The bandit leaders told VOA that many of their members have lost relatives in clashes with security agents and rival groups.
“Security forces and vigilantes kill us,” Rekep said. “We also kill every day.”
He also said that captives are released when ransom is paid – but that bandits will shoot anyone who resists them. He did not disclose how many people had been killed because ransom demands went unmet.
Amnesty International reported last August that bandits have waged “terrifying attacks on rural communities” in northern Nigeria for years. It said attacks in the country’s northwest and north-central regions had escalated since January 2020, with “rampaging gunmen … [killing] at least 1,126 people” by early August.
A self-appointed mediator
Dismayed by the growing insecurity, a Kaduna-based Islamic cleric in February began visiting bandit camps in the northwestern states in a self-appointed attempt at mediation. Ahmad Gumi, who earlier served as a Nigerian army captain, has conveyed their grievances to some governors in the region.
Bandits “have numerous problems,” Gumi told VOA in a mid-February interview.
“There’s no presence of government in the bush where they live. They have no social amenities, such as schools or hospitals. Unfortunately,” he added, “they don’t have enlightened and educated leaders.”

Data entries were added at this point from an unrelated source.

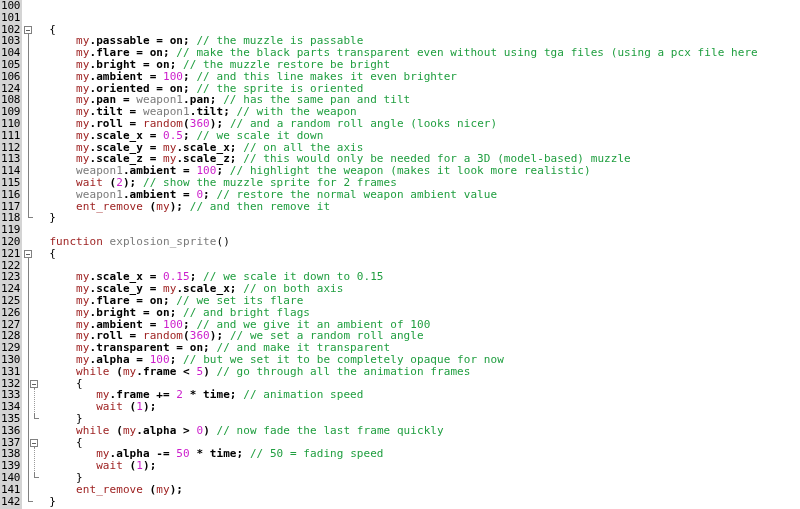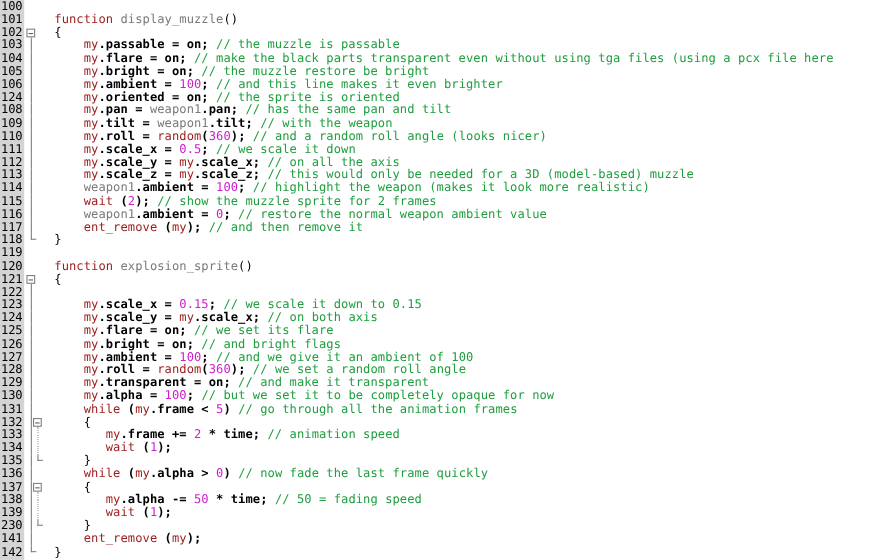--- a/index.html
+++ b/index.html
@@ -163,7 +163,7 @@
   <div id="gutter"></div>
   <div id="rows">
       <div class="row" style="top: 0px; position: absolute; left: 0px; width: 800px;"><div class="lnum">100</div><div class="foldcell"></div><div class="code"></div></div>
-      <div class="row" style="top: 11.8px; position: absolute; left: 0px; width: 800px;"><div class="lnum">101</div><div class="foldcell"></div><div class="code"><span class="t-pun">  </span><span class="t-kw">function</span><span class="t-pun"> </span><span class="t-fn">display_muzzle</span><span class="t-pun">()</span></div></div>
+      <div class="row" style="top: 11.8px; position: absolute; left: 0px; width: 800px;"><div class="lnum">101</div><div class="foldcell"></div></div>
       <div class="row" style="top: 23.6px; position: absolute; left: 0px; width: 800px;"><div class="lnum">102</div><div class="foldcell"><div class="foldbox"></div><div class="foldline" style="top: 10.4px; height: 1.4px;"></div></div><div class="code"><span class="t-pun">  {</span></div></div>
       <div class="row" style="top: 35.4px; position: absolute; left: 0px; width: 800px;"><div class="lnum">103</div><div class="foldcell"><div class="foldline"></div></div><div class="code"><span class="t-pun">      </span><span class="t-kw">my</span><span class="t-id">.passable = on; </span><span class="t-cmt">// the muzzle is passable</span></div></div>
       <div class="row" style="top: 47.2px; position: absolute; left: 0px; width: 800px;"><div class="lnum">104</div><div class="foldcell"><div class="foldline"></div></div><div class="code"><span class="t-pun">      </span><span class="t-kw">my</span><span class="t-id">.flare = on; </span><span class="t-cmt">// make the black parts transparent even without using tga files (using a pcx file here</span></div></div>

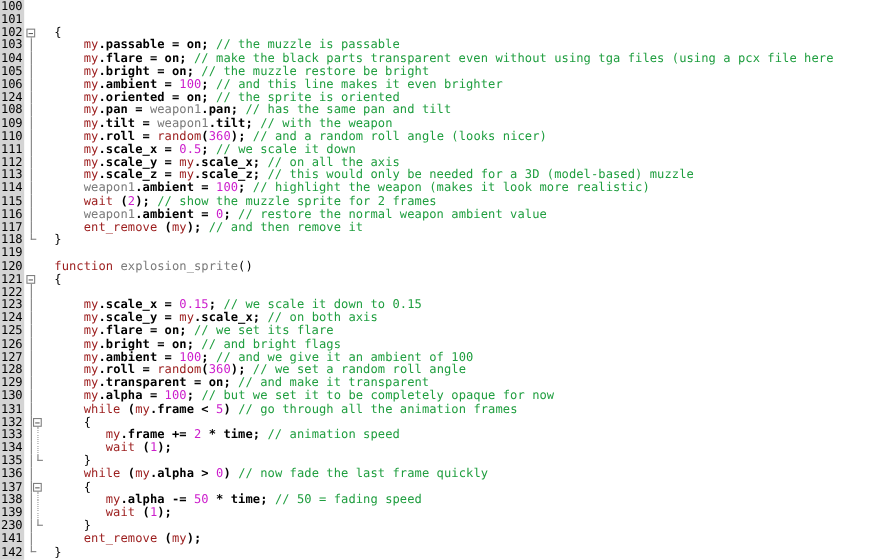--- a/index.html
+++ b/index.html
@@ -202,7 +202,7 @@
       <div class="row" style="top: 436.6px; position: absolute; left: 0px; width: 800px;"><div class="lnum">137</div><div class="foldcell"><div class="foldline"></div><div class="foldbox l2"></div><div class="foldline l2" style="top: 10.4px; height: 1.4px;"></div></div><div class="code"><span class="t-pun">      {</span></div></div>
       <div class="row" style="top: 448.4px; position: absolute; left: 0px; width: 800px;"><div class="lnum">138</div><div class="foldcell"><div class="foldline"></div><div class="folddot"></div></div><div class="code"><span class="t-pun">         </span><span class="t-kw">my</span><span class="t-id">.alpha -= </span><span class="t-num">50</span><span class="t-id"> * time; </span><span class="t-cmt">// 50 = fading speed</span></div></div>
       <div class="row" style="top: 460.2px; position: absolute; left: 0px; width: 800px;"><div class="lnum">139</div><div class="foldcell"><div class="foldline"></div><div class="folddot"></div></div><div class="code"><span class="t-pun">         </span><span class="t-kw">wait</span><span class="t-id"> (</span><span class="t-num">1</span><span class="t-id">);</span></div></div>
-      <div class="row" style="top: 472px; position: absolute; left: 0px; width: 800px;"><div class="lnum">230</div><div class="foldcell"><div class="foldline"></div><div class="foldend l2"></div></div><div class="code"><span class="t-pun">      }</span></div></div>
+      <div class="row" style="top: 472px; position: absolute; left: 0px; width: 800px;"><div class="lnum">140</div><div class="foldcell"><div class="foldline"></div><div class="foldend l2"></div></div><div class="code"><span class="t-pun">      }</span></div></div>
       <div class="row" style="top: 483.8px; position: absolute; left: 0px; width: 800px;"><div class="lnum">141</div><div class="foldcell"><div class="foldline"></div></div><div class="code"><span class="t-pun">      </span><span class="t-kw">ent_remove</span><span class="t-id"> (</span><span class="t-kw">my</span><span class="t-id">);</span></div></div>
       <div class="row" style="top: 495.6px; position: absolute; left: 0px; width: 800px;"><div class="lnum">142</div><div class="foldcell"><div class="foldend"></div></div><div class="code"><span class="t-pun">  }</span></div></div>
     </div>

Gumi also said, “These nomads face multiple challenges from local officials, including police and judiciary who often brutalized them. … These kind of people deserve compensation.”
Like Gumi, Samuel Aruwan, commissioner for internal security in neighboring Kaduna state, told VOA that past governments had neglected Fulani herders. He said authorities had done little to halt cattle rustling, effectively putting the herders out of business.
But Gumi’s advocacy for the bandits has drawn fire. A group called the Northern Elders Forum last week issued a statement urging the cleric to stop his tour of bandit camps, saying his public remarks were “encouraging terrorists” and “putting the lives of non-Muslim soldiers in grave danger.”
Videos of meetings between Gumi and armed bandits also have raised questions about the cleric’s ability to gain access to their hideouts while security agencies – which claim to be hunting the criminals – have failed to do so.
Won’t ‘succumb to blackmail’
Nigeria’s President Muhammadu Buhari denounced Friday’s kidnapping at the Government Girls Science Secondary School in Zamfara’s town of Jangebe, saying his administration “will not succumb to blackmail by bandits” seeking ransom payments.
But authorities in federal and state governments have been criticized for paying large ransoms.
“Between 2011 and 2020, Nigerians paid more than $18 million to liberate themselves or loved ones,” The Washington Post reported this week, citing data from the consulting firm SB Morgen.
To deter abductions, at least two northwestern states – Kebbi and Jigawa – have passed laws prescribing death sentences for convicted kidnappers.
This report originated in VOA’s Hausa Service, with Sani Shu’aibu Malumfashi reporting from Nigeria’s Zamfara state and Hassan Maina Kaina from the Nigerian capital, Abuja. Haruna Shehu, Murtala Sanyinna and Lawal Isah Ikara also contributed.